Voici comment l'une d'elles raconte leur retour : son récit simple et naïf laisse entrevoir toute la joie qu'elles éprouvèrent à cet heureux moment.

« Ce jour, 23 octobre 1825, nous eûmes le bonheur de rentrer dans notre sainte maison, après 33 ans et un mois de séparation et de trouble, au nombre de trois Mères et deux soeurs. Mais la divine Providence nous envoya cinq respectables Mères de Saint-Pol-de-Léon, toutes remplies de talents et de piété, et une postulante. Toutes les hospitalières de Saint-Thomas de Villeneuve nous firent toutes sortes d'honnêtetés et nous accompagnèrent. Nous nous rendîmes à la paroisse de Saint-Jean ; et, après les vêpres, que Mgr. Mathias Le Groing La Romagère chanta, nous nous rendîmes processionnellement à notre cher asile au chant du psaume : In exitu Israel.
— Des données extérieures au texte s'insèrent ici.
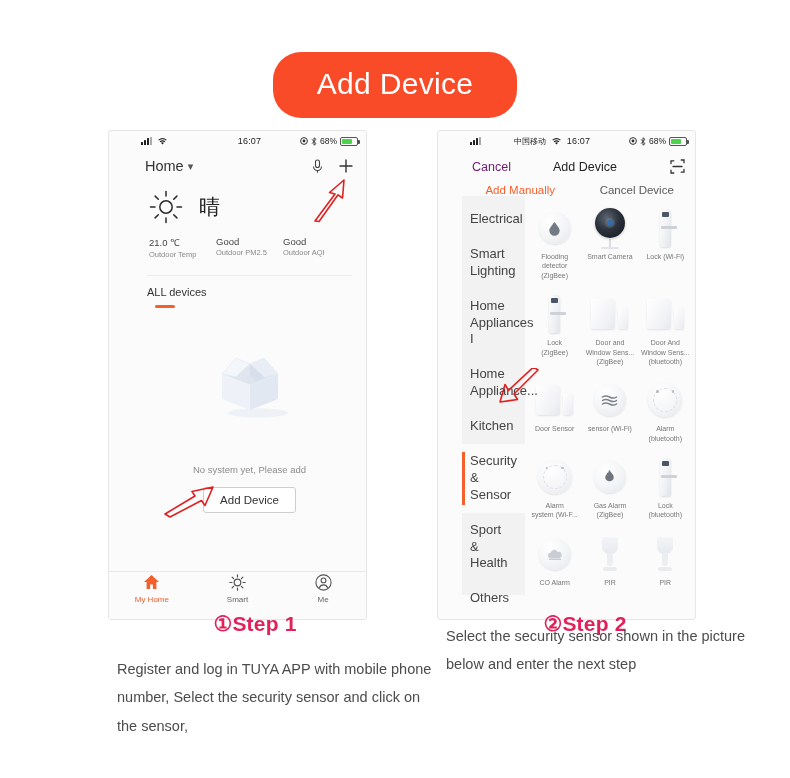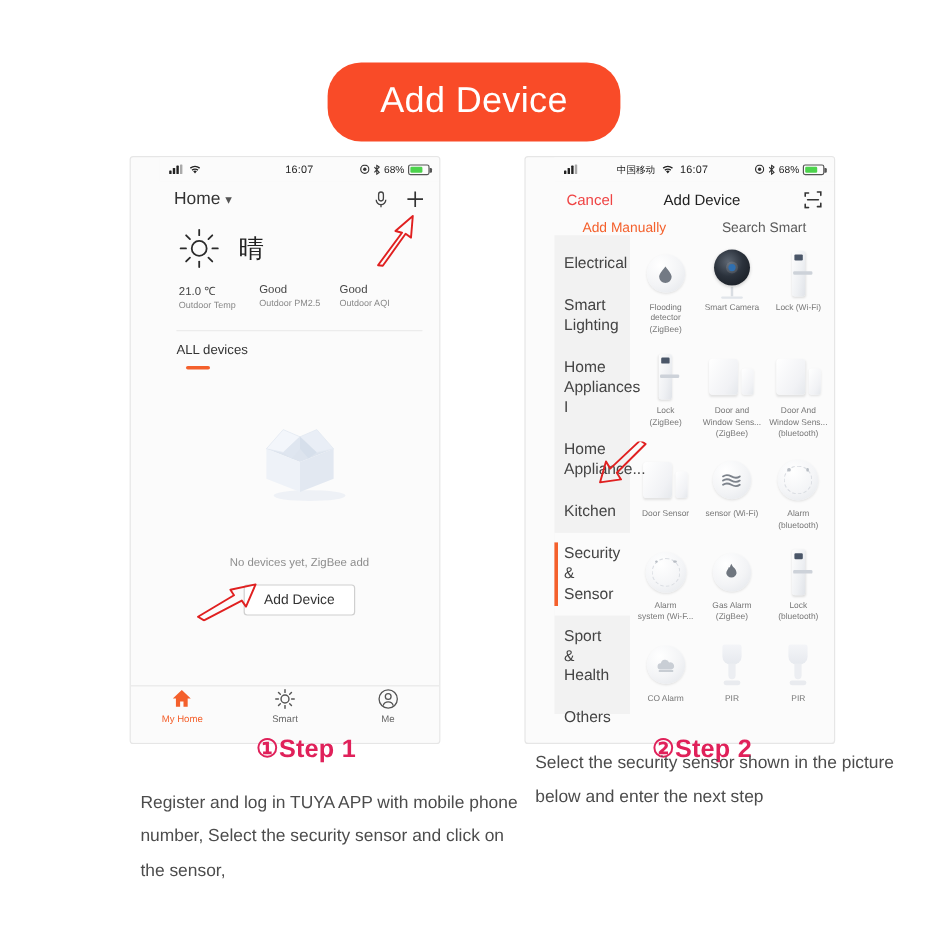--- a/index.html
+++ b/index.html
@@ -106,7 +106,7 @@
 
   
   .nav-bar2 { display:flex; align-items:center; padding: 8px 10px 4px; }
-  .nav-cancel { font-size: 12.5px; color:#ef4444; }
+  .nav-cancel { font-size: 12.5px; color:#701a75; }
   .nav-title { flex:1; text-align:center; font-size: 12.5px; color:#222; }
   .nav-scan { width: 26px; display:flex; justify-content:flex-end; }
 

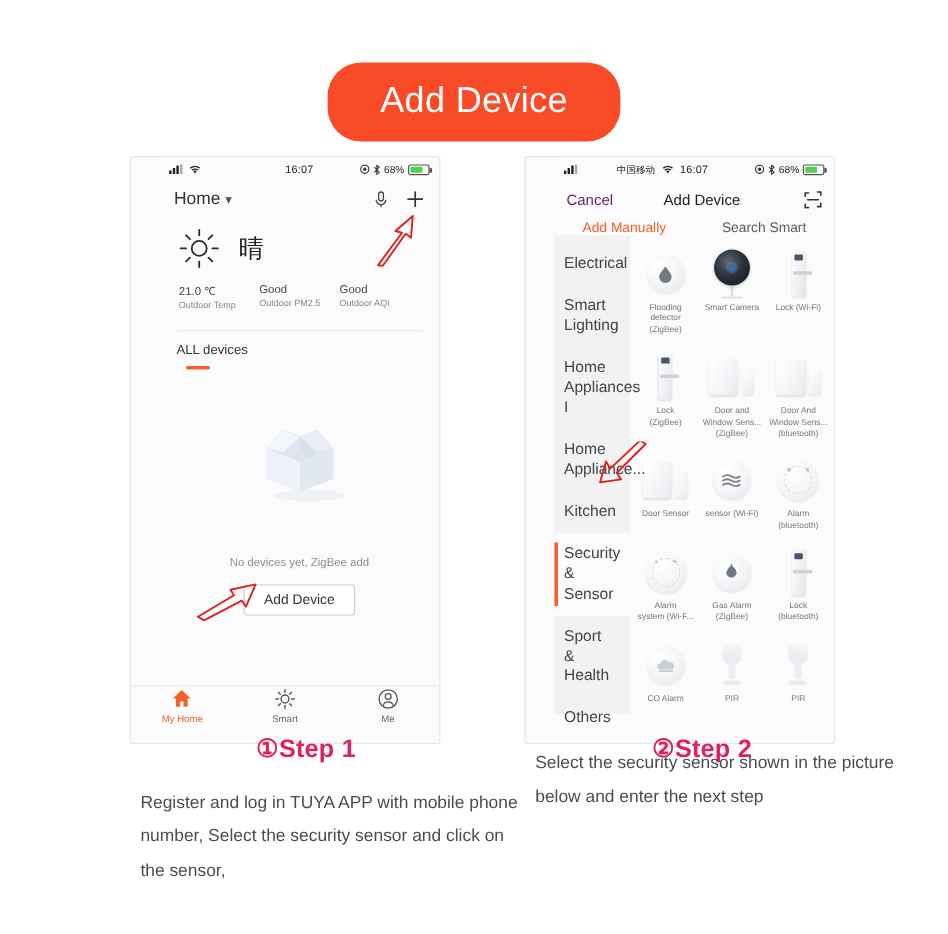--- a/index.html
+++ b/index.html
@@ -415,7 +415,7 @@
 
     <div class="tabs2">
       <div class="tab2 active">Add Manually</div>
-      <div class="tab2">Search Smart</div>
+      <div class="tab2">Cancel Device</div>
     </div>
 
     <div class="panel">

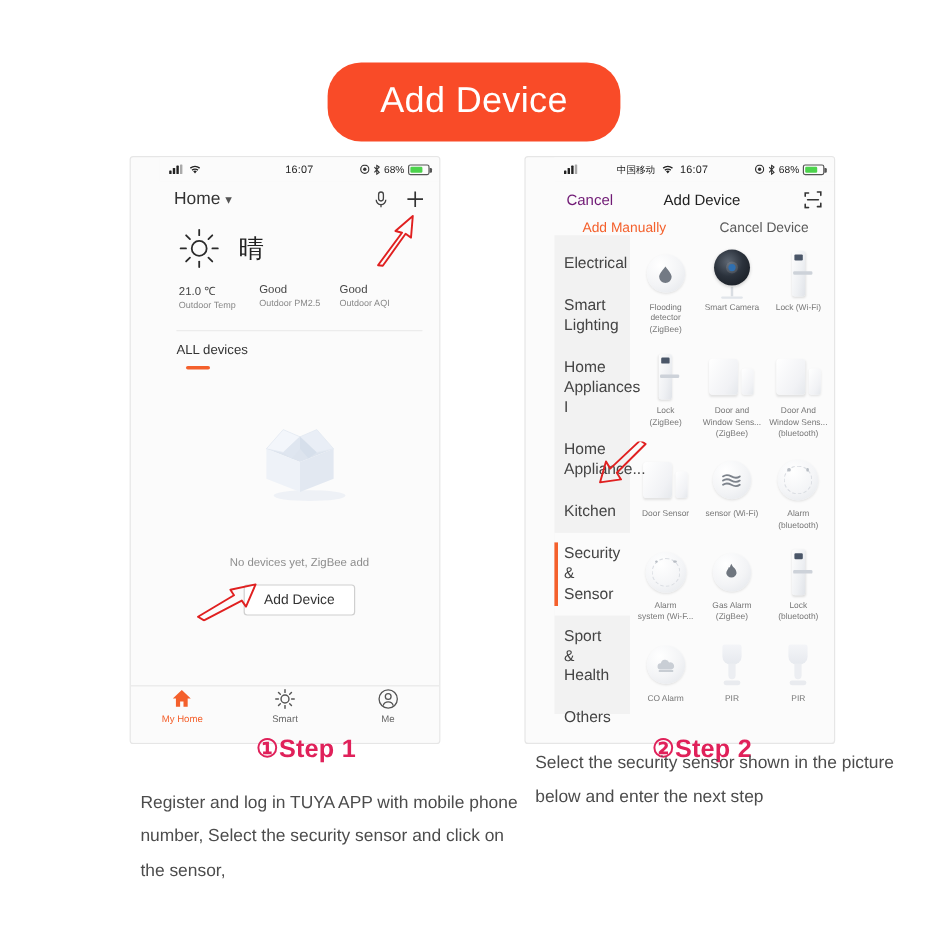--- a/index.html
+++ b/index.html
@@ -318,7 +318,7 @@
       </svg>
     </div>
 
-    <div class="empty-msg">No devices yet, ZigBee add</div>
+    <div class="empty-msg">No system yet, Please add</div>
 
     <div class="addbtn-wrap">
       <span class="add-device-btn">Add Device</span>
Rendues à notre chapelle, Monseigneur prêcha sur l'avantage que cette ville avait de posséder des ursulines, nous donna sa bénédiction et nous fit baiser son anneau. Nous passâmes ensuite dans notre choeur où nous chantâmes le Te Deum. Beau jour que nous ne devons jamais oublier ! Nous avions de jeunes enfants qui nous accompagnaient en portant un beau cierge à la main. Deux religieuses de Quintin nous vinrent pour l'instruction, le 21 ou le 22 février 1828. Nous fûmes au grand réfectoire le 13 octobre 1828. Amen ».

La bonne Mère oublie de dire qu'une foule immense et sympathique, accourue des campagnes environnantes, formait la haie sur leur passage et applaudissait à leur retour, de concert avec les habitants de Lamballe, par de vives acclamations. Dieu les récompensait ainsi de leur inébranlable attachement à la foi catholique et des souffrances endurées pour le triomphe de la cause. Depuis ce jour, la divine Providence veille sur elles d'une manière si visible qu'elle frappe leurs amis comme leurs ennemis.

(le diocèse de Saint-Brieuc durant la période révolutionnaire).